*** Opening of PROVIDED ENTRIES ***

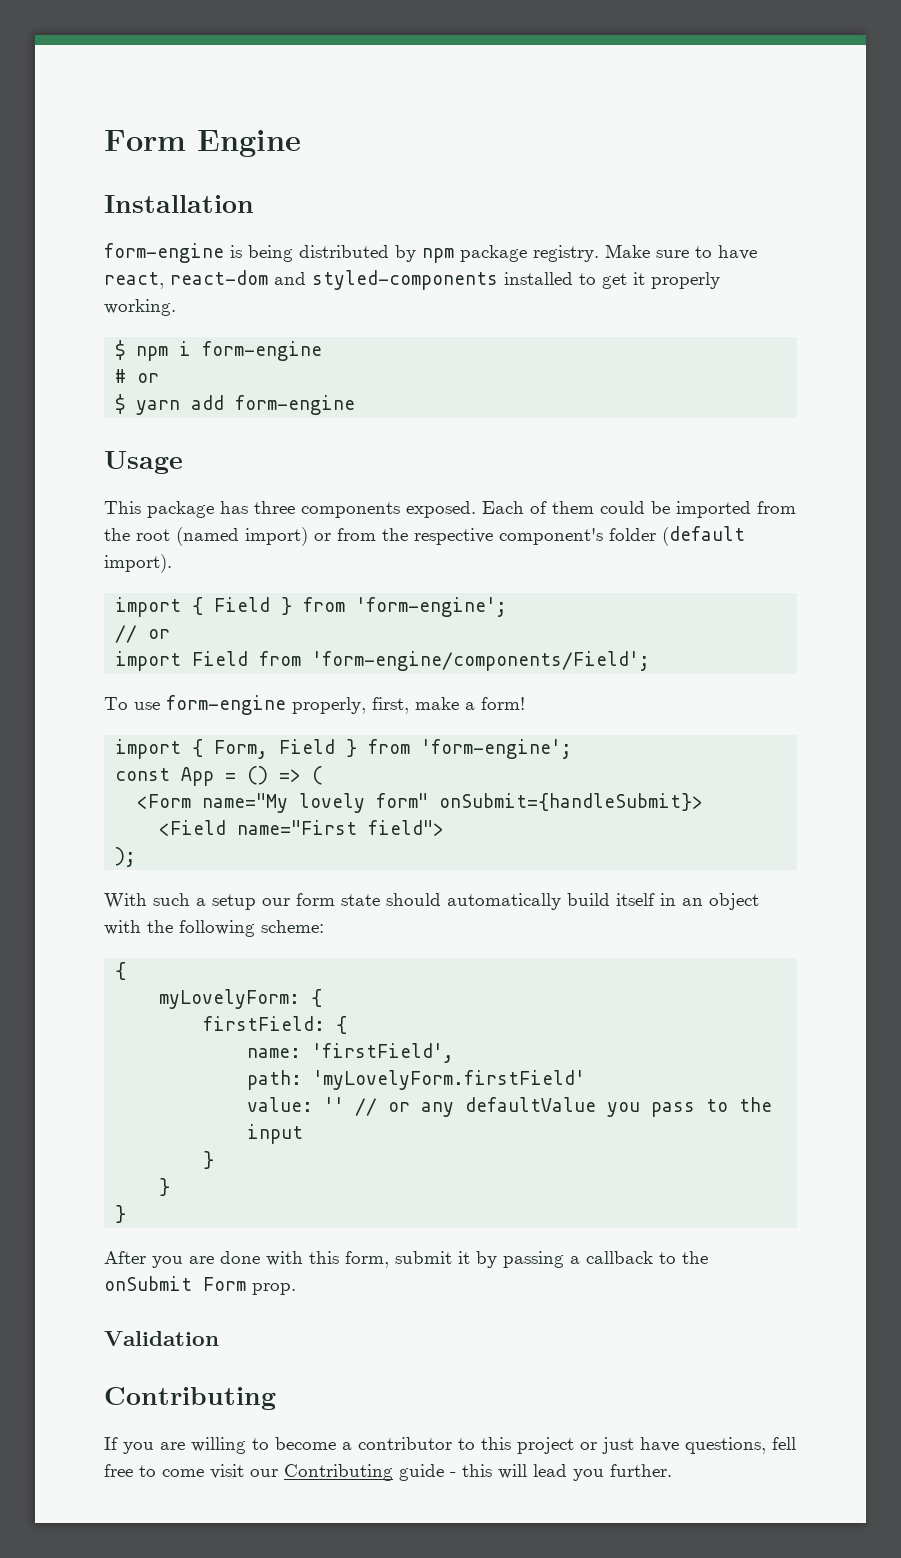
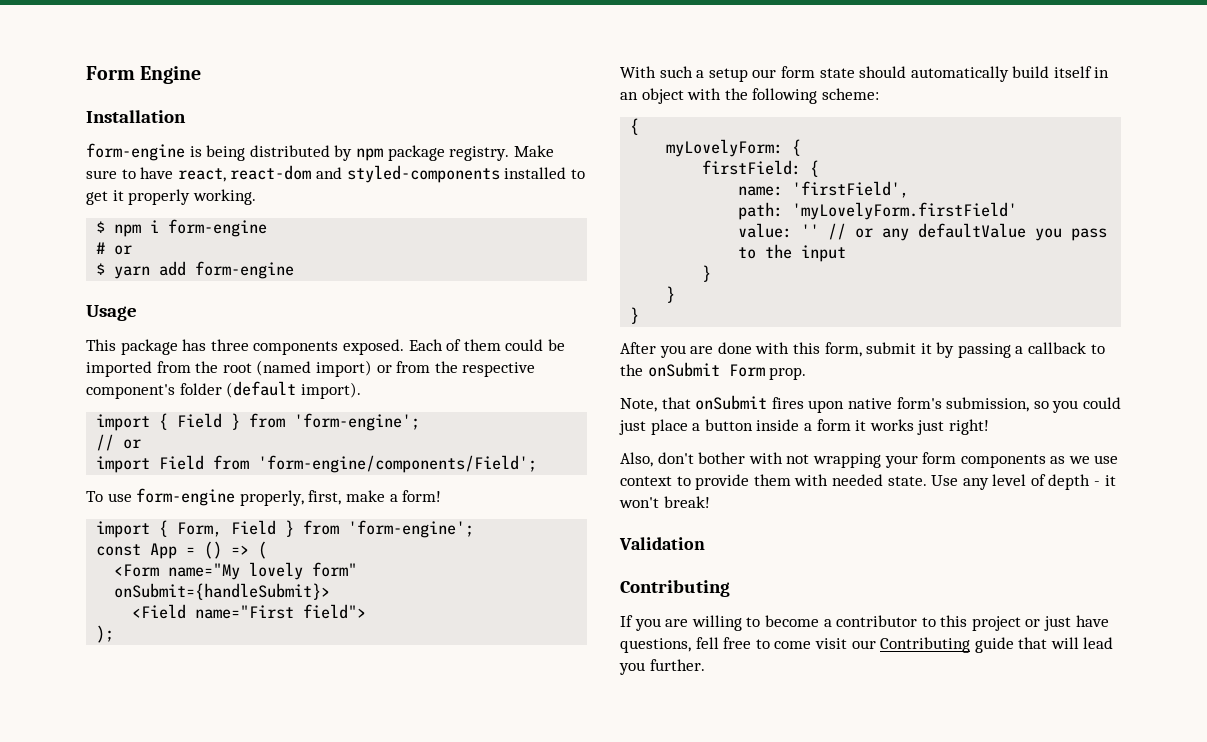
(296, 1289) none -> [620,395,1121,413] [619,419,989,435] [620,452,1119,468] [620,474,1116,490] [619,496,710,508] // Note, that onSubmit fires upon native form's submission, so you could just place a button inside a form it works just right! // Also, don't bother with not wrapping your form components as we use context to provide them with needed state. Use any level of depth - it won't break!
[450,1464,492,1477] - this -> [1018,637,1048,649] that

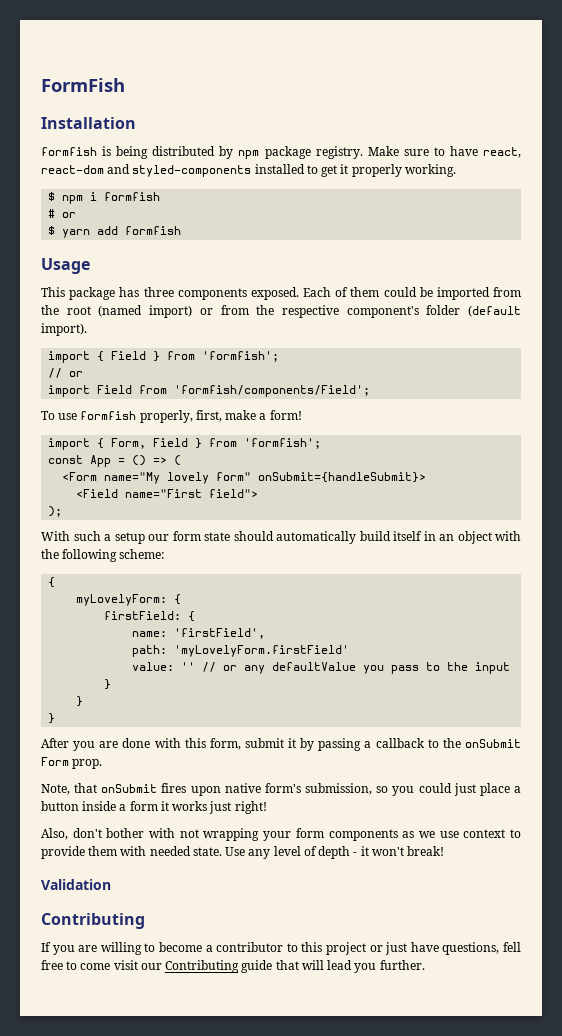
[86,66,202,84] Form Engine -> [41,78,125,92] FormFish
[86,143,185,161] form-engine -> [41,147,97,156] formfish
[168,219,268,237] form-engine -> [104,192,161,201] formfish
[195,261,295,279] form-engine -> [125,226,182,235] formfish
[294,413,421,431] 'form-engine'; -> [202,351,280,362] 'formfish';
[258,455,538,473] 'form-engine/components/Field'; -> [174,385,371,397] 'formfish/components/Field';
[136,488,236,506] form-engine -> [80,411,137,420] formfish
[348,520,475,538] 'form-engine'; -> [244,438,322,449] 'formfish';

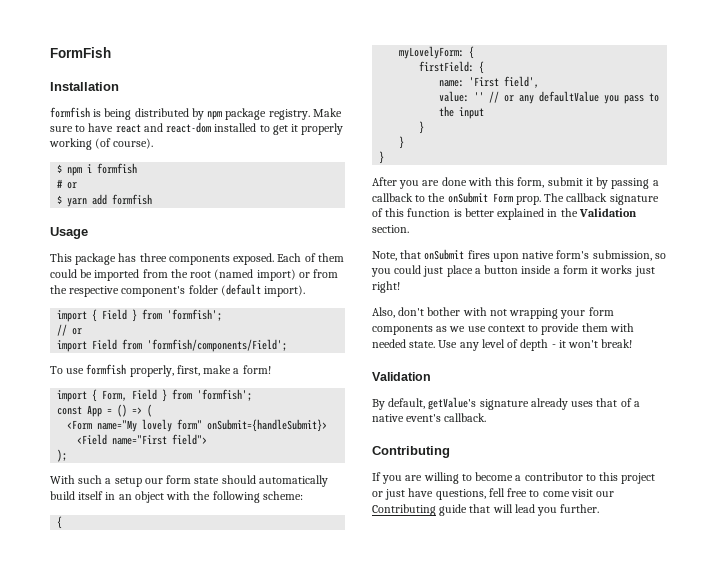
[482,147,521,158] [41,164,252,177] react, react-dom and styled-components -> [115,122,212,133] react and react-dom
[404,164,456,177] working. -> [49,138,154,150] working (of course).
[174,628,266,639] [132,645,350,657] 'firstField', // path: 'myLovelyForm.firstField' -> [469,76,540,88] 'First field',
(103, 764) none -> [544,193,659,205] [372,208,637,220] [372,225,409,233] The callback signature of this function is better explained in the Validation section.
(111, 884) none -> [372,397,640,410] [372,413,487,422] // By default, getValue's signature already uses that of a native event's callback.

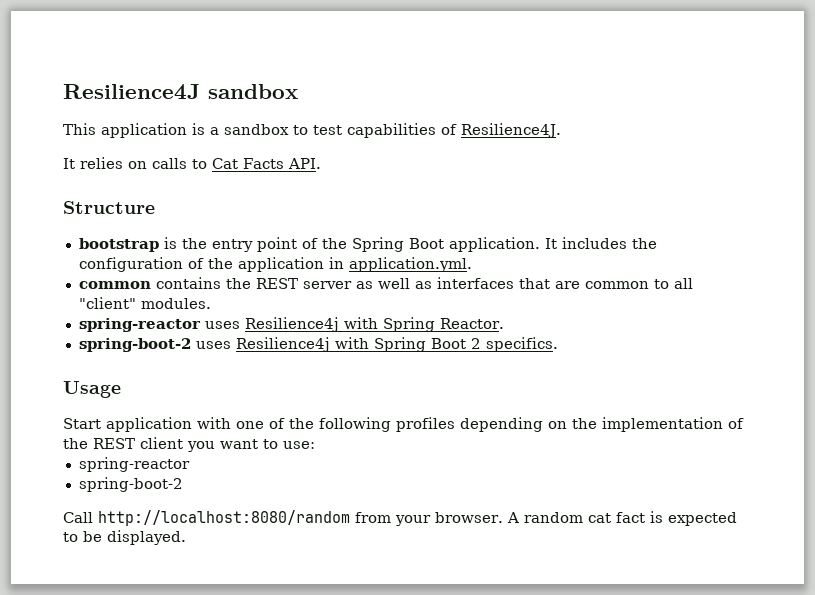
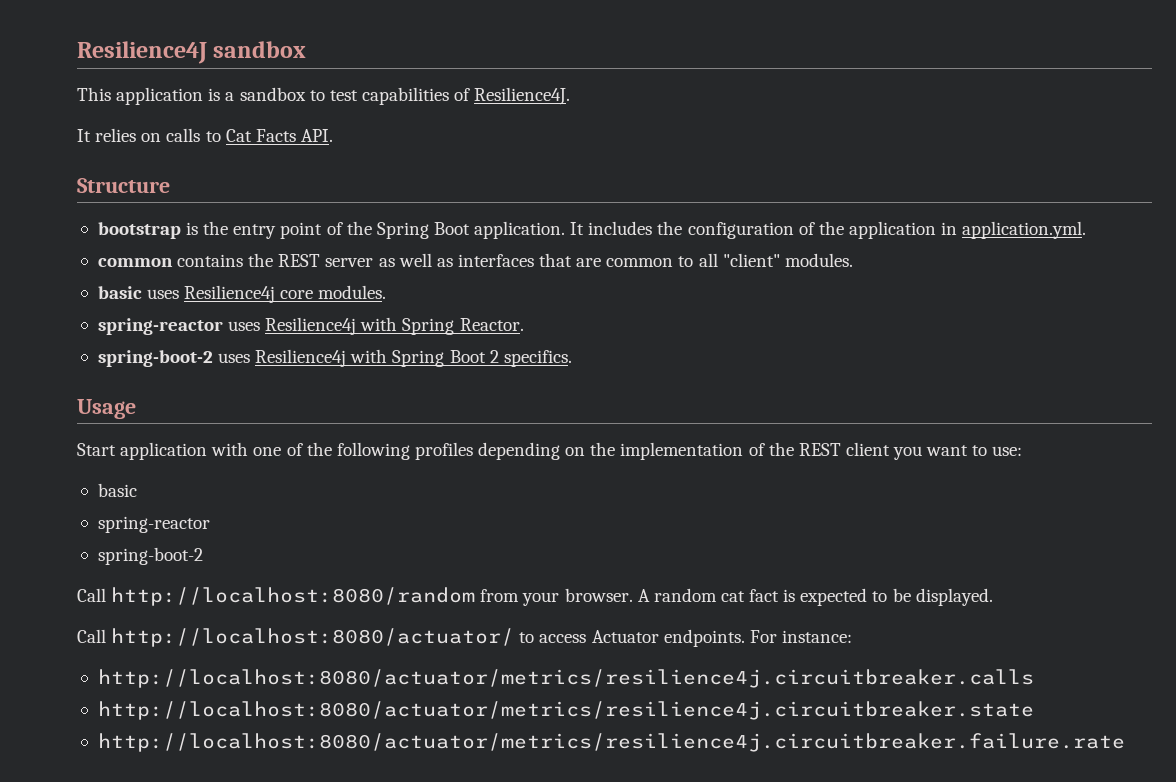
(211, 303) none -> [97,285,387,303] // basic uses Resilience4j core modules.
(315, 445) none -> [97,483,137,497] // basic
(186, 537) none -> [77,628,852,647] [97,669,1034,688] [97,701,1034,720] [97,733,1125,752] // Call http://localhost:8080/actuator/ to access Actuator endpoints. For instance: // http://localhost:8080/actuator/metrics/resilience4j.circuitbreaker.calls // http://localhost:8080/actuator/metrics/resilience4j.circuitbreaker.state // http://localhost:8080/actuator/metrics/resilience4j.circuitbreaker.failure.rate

*** Close of PROVIDED ENTRIES ***

TASK DESCRIPTION: Leaving images out, please output every line of the data exactly.

YOUR RESPONSE:
(296, 1289) none -> [620,395,1121,413] [619,419,989,435] [620,452,1119,468] [620,474,1116,490] [619,496,710,508] // Note, that onSubmit fires upon native form's submission, so you could just place a button inside a form it works just right! // Also, don't bother with not wrapping your form components as we use context to provide them with needed state. Use any level of depth - it won't break!
[450,1464,492,1477] - this -> [1018,637,1048,649] that

[86,66,202,84] Form Engine -> [41,78,125,92] FormFish
[86,143,185,161] form-engine -> [41,147,97,156] formfish
[168,219,268,237] form-engine -> [104,192,161,201] formfish
[195,261,295,279] form-engine -> [125,226,182,235] formfish
[294,413,421,431] 'form-engine'; -> [202,351,280,362] 'formfish';
[258,455,538,473] 'form-engine/components/Field'; -> [174,385,371,397] 'formfish/components/Field';
[136,488,236,506] form-engine -> [80,411,137,420] formfish
[348,520,475,538] 'form-engine'; -> [244,438,322,449] 'formfish';

[482,147,521,158] [41,164,252,177] react, react-dom and styled-components -> [115,122,212,133] react and react-dom
[404,164,456,177] working. -> [49,138,154,150] working (of course).
[174,628,266,639] [132,645,350,657] 'firstField', // path: 'myLovelyForm.firstField' -> [469,76,540,88] 'First field',
(103, 764) none -> [544,193,659,205] [372,208,637,220] [372,225,409,233] The callback signature of this function is better explained in the Validation section.
(111, 884) none -> [372,397,640,410] [372,413,487,422] // By default, getValue's signature already uses that of a native event's callback.

(211, 303) none -> [97,285,387,303] // basic uses Resilience4j core modules.
(315, 445) none -> [97,483,137,497] // basic
(186, 537) none -> [77,628,852,647] [97,669,1034,688] [97,701,1034,720] [97,733,1125,752] // Call http://localhost:8080/actuator/ to access Actuator endpoints. For instance: // http://localhost:8080/actuator/metrics/resilience4j.circuitbreaker.calls // http://localhost:8080/actuator/metrics/resilience4j.circuitbreaker.state // http://localhost:8080/actuator/metrics/resilience4j.circuitbreaker.failure.rate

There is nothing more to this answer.